Eleonora Mocciaro. UOSD Farmacologia clinica. AOU Policlinico “G Martino”, Messina
Gli inibitori di pompa protonica (PPI) sono ampiamente prescritti. Sebbene siano generalmente ben tollerati, i PPI possono causare gravi reazioni avverse, come polmonite acquisita in comunità, diarrea da Clostridium difficile (1), frattura dell’anca (2,3) e possono determinare un incremento della mortalità per tutte le cause (4). Sulla rivista European Journal of Internal Medicine è stato pubblicato un articolo in cui è stata focalizzata l’attenzione sul rischio di ipomagnesemia associato ad assunzione di inibitori di pompa protonica (5). Di seguito si riporta una sintesi dell’articolo.
L’ipomagnesemia associata a PPI è un effetto indesiderato raro, ma potenzialmente pericoloso per la vita, emerso recentemente come conseguenza del loro massiccio impiego (6-8).
Inoltre, il rischio potrebbe essere aumentato dalla concomitante assunzione di diuretici (7,8).
È stato condotto uno studio osservazionale per valutare la prevalenza di ipomagnesemia in una coorte di pazienti in un reparto di Medicina Interna, per stimare il rischio di ipomagnesemia correlata a trattamento con PPI ed alla sua durata oltre al concomitante impiego di diuretici.
- Sono stati arruolati tutti i pazienti ricoverati nel reparto di Medicina Interna dell’Ospedale di Circolo a Busto Arsizio nel periodo compreso tra Febbraio e Novembre 2014 ed è stato misurato il livello serico di magnesio (mg/dL).
L’ipomagnesemia è stata definita come un livello plasmatico di magnesio <1,7 mg/dL (definita “severa” se il livello era <1,4 mg/dL).
I dati raccolti al momento del ricovero in ospedale includevano caratteristiche socio-demografiche, diagnosi, trattamento farmacologico, livello serico di magnesio, fattori di rischio per ipomagnesemia, intervento per trattare l’ipomagnesemia e livello serico di magnesio dopo il trattamento.
- Su un totale di 604 pazienti reclutati, l’ipomagnesemia è stata riscontrata in 85 pazienti (14,1%), 63 dei quali (74,1%) assumevano PPI.
I sintomi caratteristici di ipomagnesemia erano presenti in 27 pazienti, 19 dei quali (70,4%) avevano assunto PPI, sebbene la differenza rispetto ai pazienti non trattati non fosse statisticamente significativa (p=0,59). La prevalenza di ipomagnesemia risultò significativamente più elevata in pazienti che assumevano PPI (21,1% vs 7,2%; p<0,001).
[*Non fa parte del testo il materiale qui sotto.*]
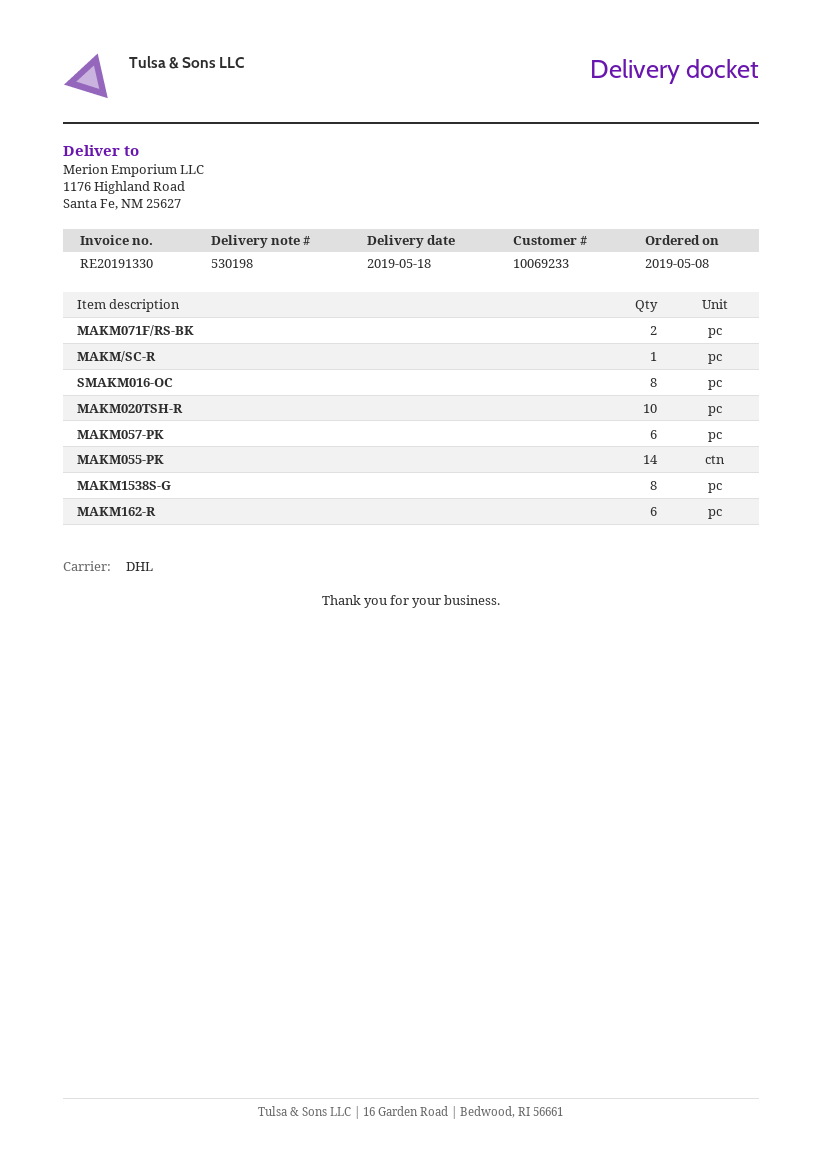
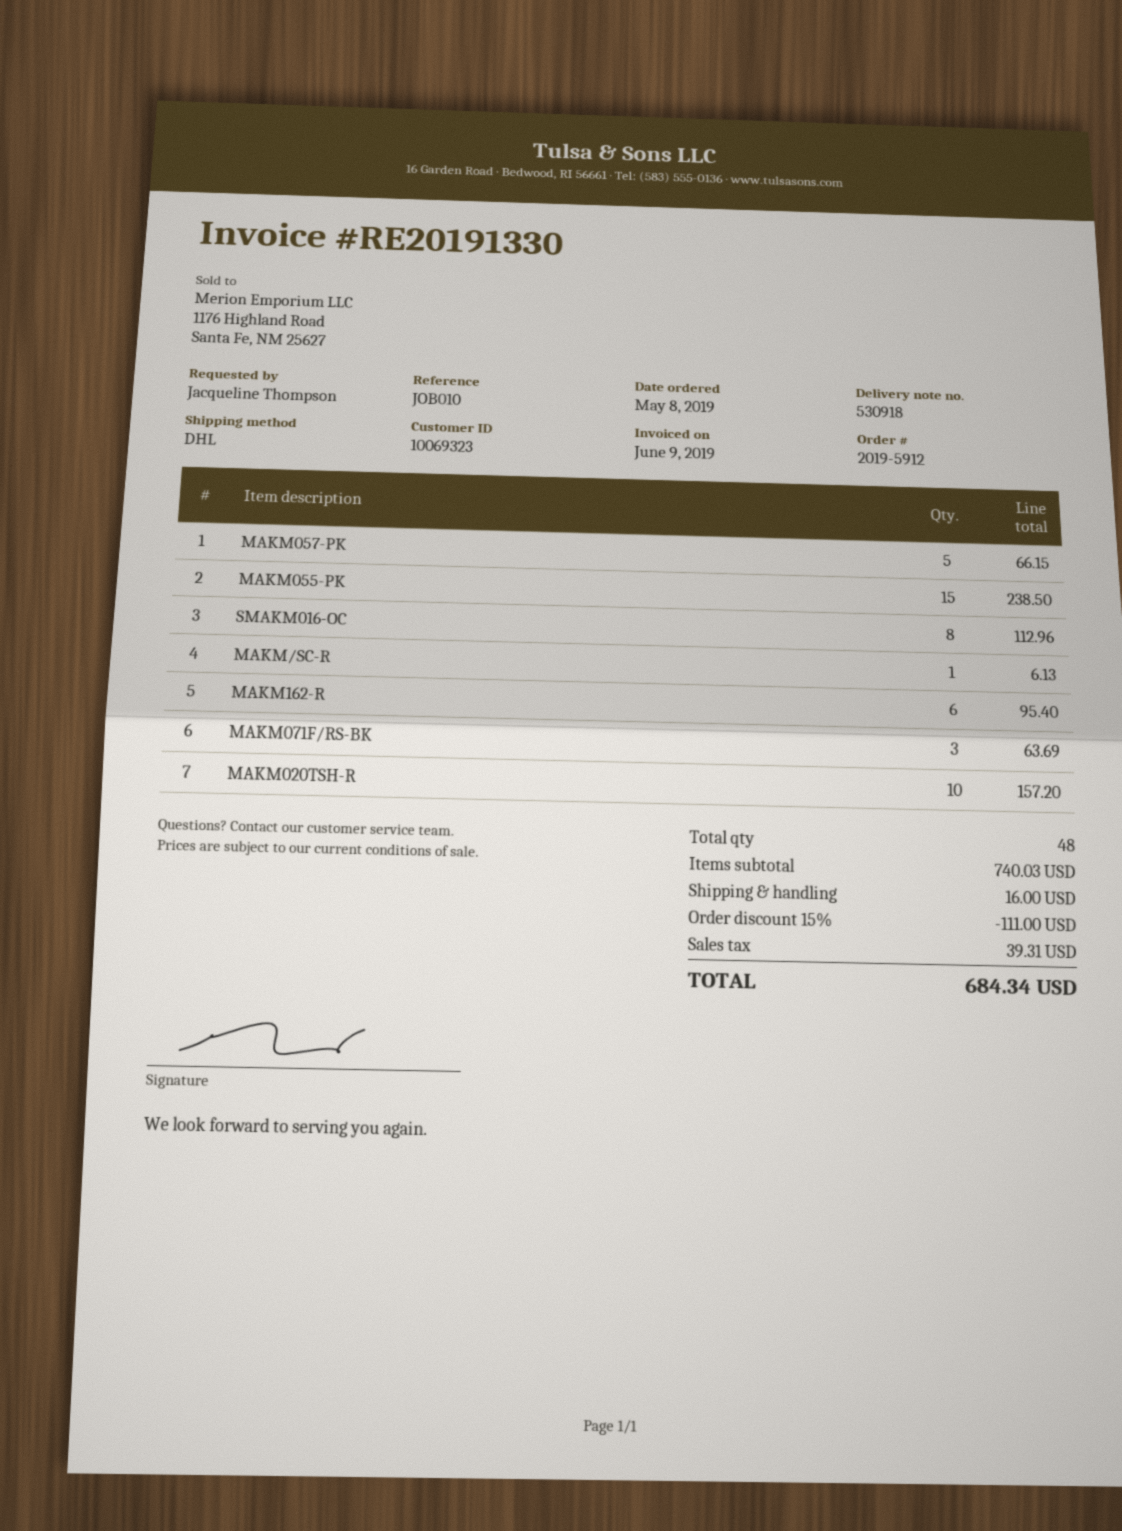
delivery note number: 530198 -> 530918
customer number: 10069233 -> 10069323
MAKM071F/RS-BK: 2 -> 3
MAKM057-PK: 6 -> 5
MAKM055-PK: 14 -> 15
MAKM1538S-G: 8 -> none

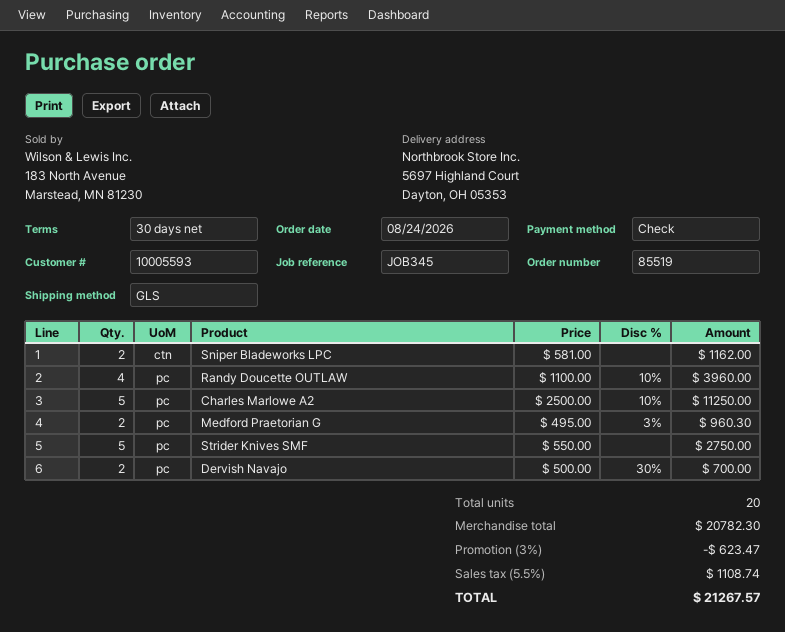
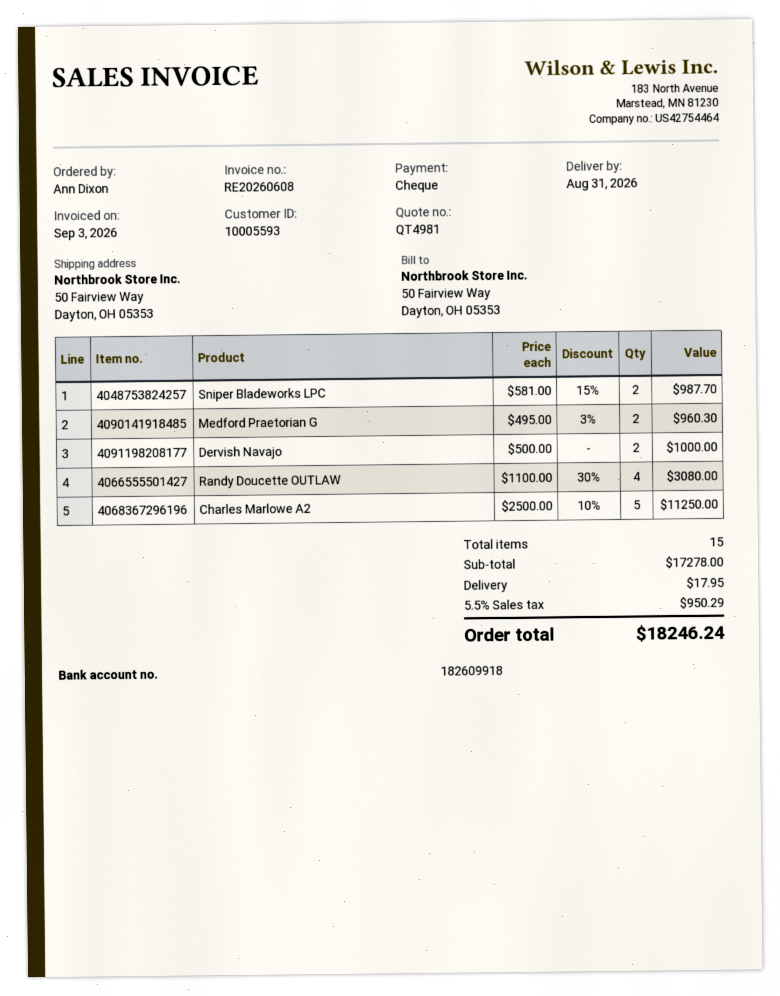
ship to: 5697 Highland Court, Dayton, OH 05353 -> 50 Fairview Way, Dayton, OH 05353
Sniper Bladeworks LPC: 2 x 581.00 = 1162.00 -> 2 x 581.00 - 15% = 987.70
Randy Doucette OUTLAW: 4 x 1100.00 - 10% = 3960.00 -> 4 x 1100.00 - 30% = 3080.00
Strider Knives SMF: 5 x 550.00 = 2750.00 -> none
Dervish Navajo: 2 x 500.00 - 30% = 700.00 -> 2 x 500.00 = 1000.00
total quantity: 20 -> 15
subtotal: 20782.30 -> 17278.00
discount: 3% = 623.47 -> none
shipping: none -> 17.95
tax: 5.5% = 1108.74 -> 5.5% = 950.29
total: 21267.57 -> 18246.24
Rispetto ai pazienti non esposti, nel gruppo trattato con PPI, è stata osservata un’associazione indipendente con un rischio maggiore di ipomagnesemia, anche dopo aver aggiustato l’analisi per i fattori di rischio noti.
- L’impiego di diuretici dell’ansa o diuretici tiazidici non è stato significativamente associato ad ipomagnesemia (rispettivamente OR 1,61; IC 95% 0,87-2,99; p=0,14 e OR 0,97; IC 95% 0,61-1,56; p=0,91). La stratificazione per la durata di trattamento ha determinato che il rischio di ipomagnesemia era maggiore nei pazienti che avevano assunto PPI da meno di un anno.
In 26 pazienti è stata riscontrata una severa ipomagnesemia: 19 (73,1%) di essi avevano assunto un PPI e in 14 la durata del trattamento è stata maggiore di un anno.
Il trattamento con PPI è stato interrotto in 35 pazienti ed è stato somministrato un supplemento di magnesio a 29 di essi. Il livello serico di magnesio rientrò nella norma in 32 casi.
La mortalità è stata più elevata nei pazienti con ipomagnesemia ed è stato osservato un trend con l’uso di PPI, sebbene non statisticamente significativo (OR 1,66; IC 95% 0,84-3,15; p=0,14).
La prevalenza di ipomagnesemia tra pazienti che avevano assunto PPI in questo studio è risultata simile a quella riportata in una review e metanalisi pubblicata nel 2014 (9). A differenza di altri studi (9,10), è stato rilevato che l’ipomagnesemia si è verificata in misura superiore in pazienti che avevano assunto PPI da meno di un anno, sebbene l’ipomagnesemia severa sia stata riscontrata tra pazienti trattati da più tempo.